Data for this exercise:

┌──

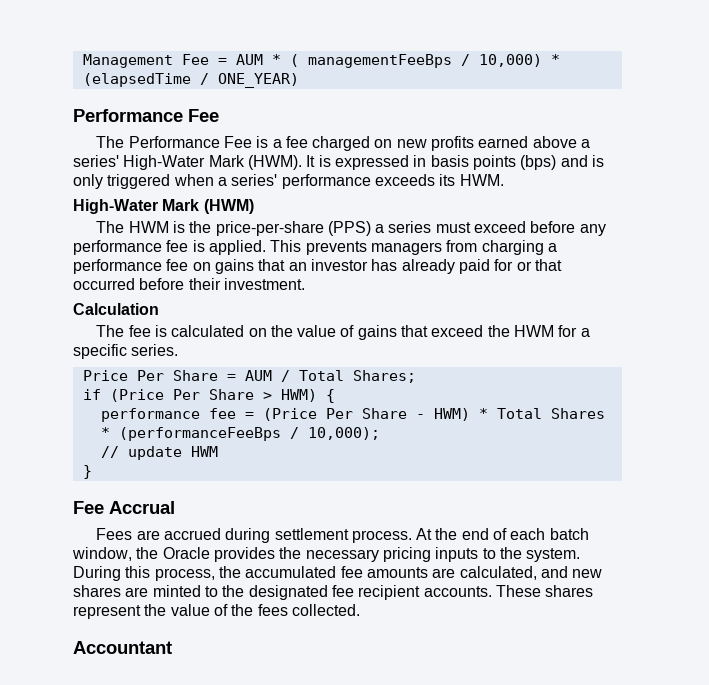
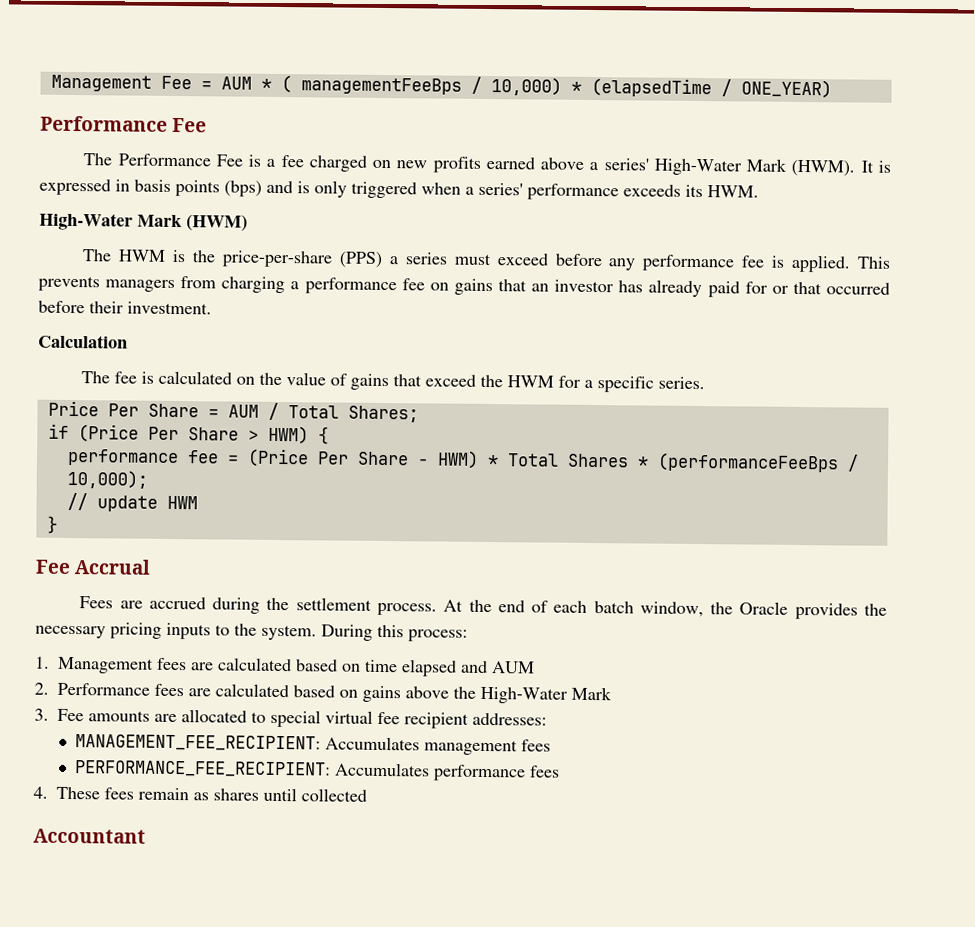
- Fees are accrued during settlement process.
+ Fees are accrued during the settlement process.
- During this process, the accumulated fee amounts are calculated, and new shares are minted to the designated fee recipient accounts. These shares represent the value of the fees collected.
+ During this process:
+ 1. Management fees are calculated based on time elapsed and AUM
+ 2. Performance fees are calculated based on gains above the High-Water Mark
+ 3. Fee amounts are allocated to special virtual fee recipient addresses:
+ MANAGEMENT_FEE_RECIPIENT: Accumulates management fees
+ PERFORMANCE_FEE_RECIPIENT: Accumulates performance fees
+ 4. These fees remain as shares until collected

└──

Directions: Starting at the line that contains "Accumulates management fees", retype each line through the end of the listing above and nothing else.

Your solution:
+ MANAGEMENT_FEE_RECIPIENT: Accumulates management fees
+ PERFORMANCE_FEE_RECIPIENT: Accumulates performance fees
+ 4. These fees remain as shares until collected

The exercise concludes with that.